## EXERCISE
Beginning with the line that contains "- Firm and indicative" in the material below, print each line exactly until the line that contains "available on [685]" has been printed, then stop.

## DATA EXTRACTS

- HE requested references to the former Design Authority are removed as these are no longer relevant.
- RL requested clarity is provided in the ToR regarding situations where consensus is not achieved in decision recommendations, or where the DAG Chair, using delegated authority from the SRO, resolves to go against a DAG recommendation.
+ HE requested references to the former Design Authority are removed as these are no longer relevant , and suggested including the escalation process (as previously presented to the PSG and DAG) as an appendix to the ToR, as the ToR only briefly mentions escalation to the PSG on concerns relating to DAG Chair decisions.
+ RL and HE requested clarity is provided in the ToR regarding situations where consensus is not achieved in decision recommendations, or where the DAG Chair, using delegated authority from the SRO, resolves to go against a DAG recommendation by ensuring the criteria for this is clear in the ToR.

...

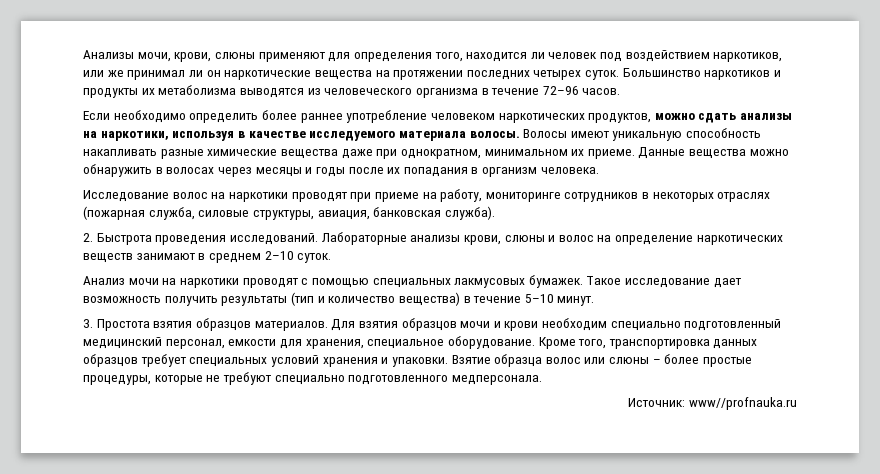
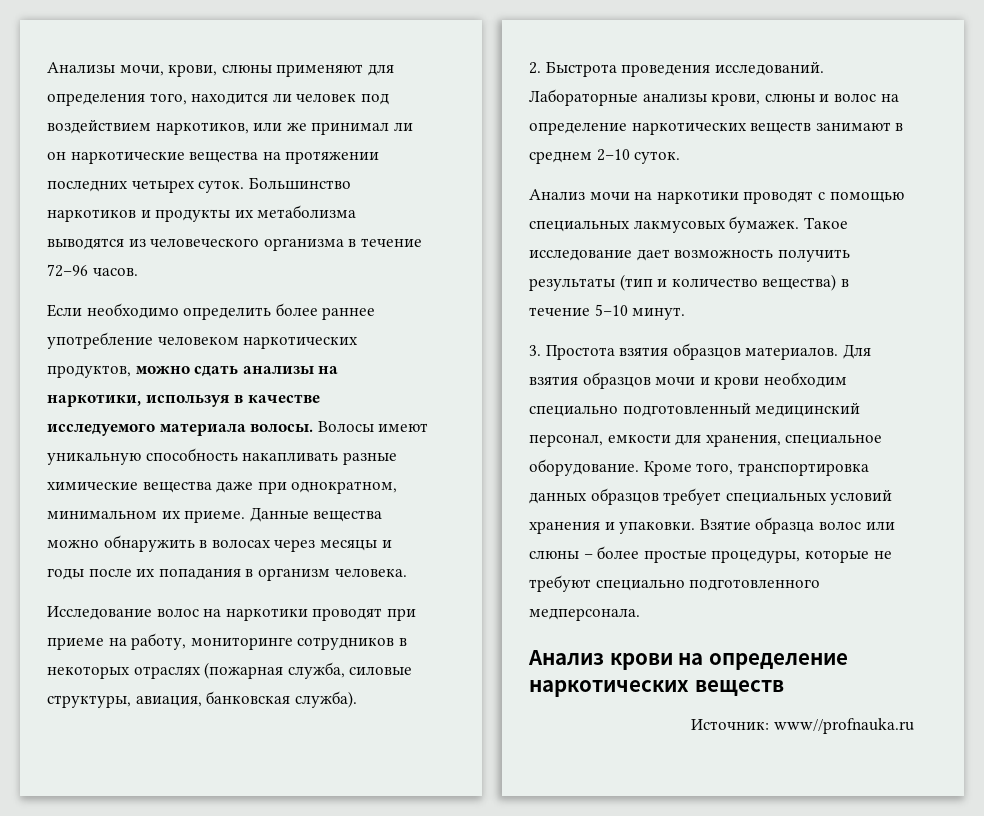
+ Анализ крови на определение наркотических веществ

==

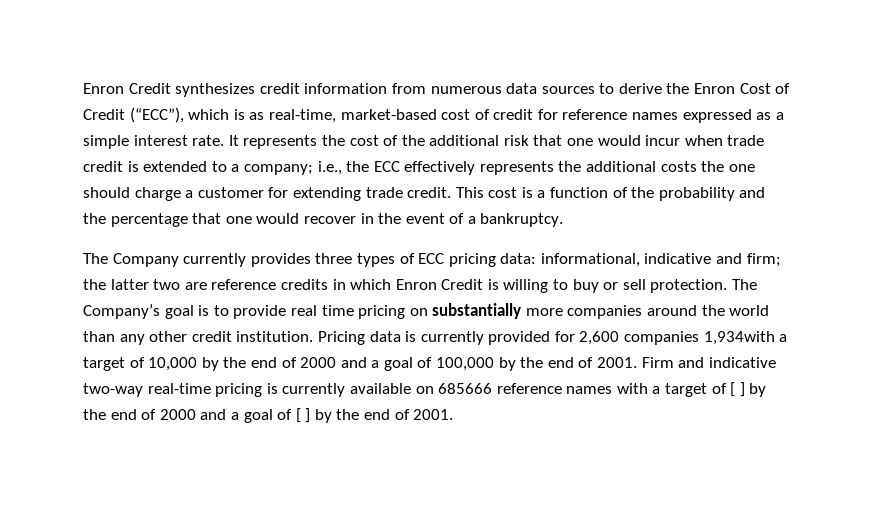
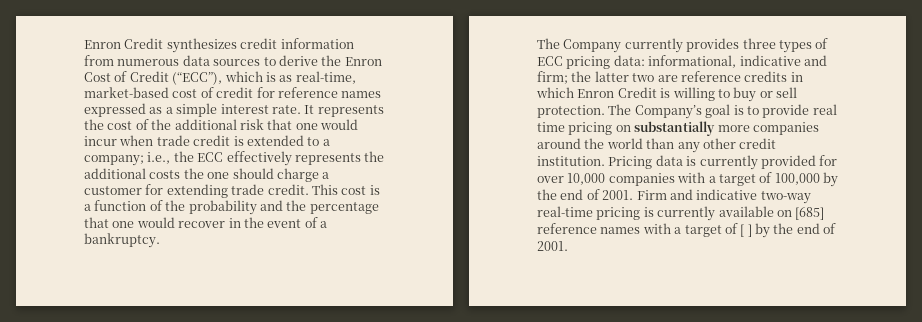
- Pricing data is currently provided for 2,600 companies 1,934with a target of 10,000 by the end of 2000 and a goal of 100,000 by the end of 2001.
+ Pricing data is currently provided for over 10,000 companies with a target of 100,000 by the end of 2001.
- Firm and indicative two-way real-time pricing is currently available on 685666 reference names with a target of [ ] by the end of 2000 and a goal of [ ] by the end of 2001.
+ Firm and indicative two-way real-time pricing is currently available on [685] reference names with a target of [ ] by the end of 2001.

## EXPECTED OUTPUT
- Firm and indicative two-way real-time pricing is currently available on 685666 reference names with a target of [ ] by the end of 2000 and a goal of [ ] by the end of 2001.
+ Firm and indicative two-way real-time pricing is currently available on [685] reference names with a target of [ ] by the end of 2001.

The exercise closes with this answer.